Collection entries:
---------------

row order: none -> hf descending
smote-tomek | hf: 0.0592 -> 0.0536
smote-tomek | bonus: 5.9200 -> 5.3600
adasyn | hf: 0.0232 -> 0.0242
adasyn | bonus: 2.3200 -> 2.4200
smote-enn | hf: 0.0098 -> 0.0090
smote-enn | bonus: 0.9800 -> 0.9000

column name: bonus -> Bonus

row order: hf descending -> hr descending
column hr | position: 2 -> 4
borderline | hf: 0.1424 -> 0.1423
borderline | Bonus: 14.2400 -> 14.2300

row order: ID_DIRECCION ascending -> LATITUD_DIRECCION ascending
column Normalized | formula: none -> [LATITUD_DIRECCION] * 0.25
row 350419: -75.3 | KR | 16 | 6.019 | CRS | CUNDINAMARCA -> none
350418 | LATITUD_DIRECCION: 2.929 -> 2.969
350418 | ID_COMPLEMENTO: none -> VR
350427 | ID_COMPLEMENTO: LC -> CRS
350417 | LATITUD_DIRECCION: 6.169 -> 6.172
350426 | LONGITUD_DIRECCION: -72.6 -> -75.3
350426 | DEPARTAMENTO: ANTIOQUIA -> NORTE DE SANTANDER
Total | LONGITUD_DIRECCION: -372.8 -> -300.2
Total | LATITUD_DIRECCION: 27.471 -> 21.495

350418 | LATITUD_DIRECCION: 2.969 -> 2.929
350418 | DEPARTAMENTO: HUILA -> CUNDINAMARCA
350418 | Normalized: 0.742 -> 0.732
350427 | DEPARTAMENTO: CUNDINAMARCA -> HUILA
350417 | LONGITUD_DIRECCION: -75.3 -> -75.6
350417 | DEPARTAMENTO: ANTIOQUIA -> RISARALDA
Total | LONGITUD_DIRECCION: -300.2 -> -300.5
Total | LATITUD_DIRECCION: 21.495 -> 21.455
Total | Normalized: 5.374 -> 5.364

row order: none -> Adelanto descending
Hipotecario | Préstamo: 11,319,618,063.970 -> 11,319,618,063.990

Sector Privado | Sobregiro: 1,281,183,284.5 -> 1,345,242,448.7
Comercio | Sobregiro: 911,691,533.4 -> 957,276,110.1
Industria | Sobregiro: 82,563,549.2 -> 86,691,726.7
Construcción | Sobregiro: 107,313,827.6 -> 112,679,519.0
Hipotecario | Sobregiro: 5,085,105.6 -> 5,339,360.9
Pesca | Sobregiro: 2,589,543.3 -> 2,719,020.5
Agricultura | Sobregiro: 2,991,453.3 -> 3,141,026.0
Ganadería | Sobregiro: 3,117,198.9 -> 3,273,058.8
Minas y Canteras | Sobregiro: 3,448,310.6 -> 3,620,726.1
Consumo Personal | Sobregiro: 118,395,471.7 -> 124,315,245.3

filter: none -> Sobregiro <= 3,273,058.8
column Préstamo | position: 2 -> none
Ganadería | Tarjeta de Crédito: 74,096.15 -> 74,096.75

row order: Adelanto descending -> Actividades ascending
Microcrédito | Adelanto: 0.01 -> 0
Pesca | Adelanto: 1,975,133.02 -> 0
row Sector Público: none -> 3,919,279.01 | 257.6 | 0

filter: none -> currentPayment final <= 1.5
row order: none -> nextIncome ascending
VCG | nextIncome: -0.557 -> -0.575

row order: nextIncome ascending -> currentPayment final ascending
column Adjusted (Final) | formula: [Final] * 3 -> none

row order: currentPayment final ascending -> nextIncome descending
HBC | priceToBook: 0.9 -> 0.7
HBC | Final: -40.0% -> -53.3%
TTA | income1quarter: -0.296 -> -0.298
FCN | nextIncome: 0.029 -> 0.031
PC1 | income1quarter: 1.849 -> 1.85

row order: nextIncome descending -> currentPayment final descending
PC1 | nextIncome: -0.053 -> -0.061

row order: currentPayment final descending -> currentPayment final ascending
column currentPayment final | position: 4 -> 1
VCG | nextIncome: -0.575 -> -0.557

---------------

Show the lines from the data above that contain the string "borderline".

▶ _Solution for this task_:
borderline | hf: 0.1424 -> 0.1423
borderline | Bonus: 14.2400 -> 14.2300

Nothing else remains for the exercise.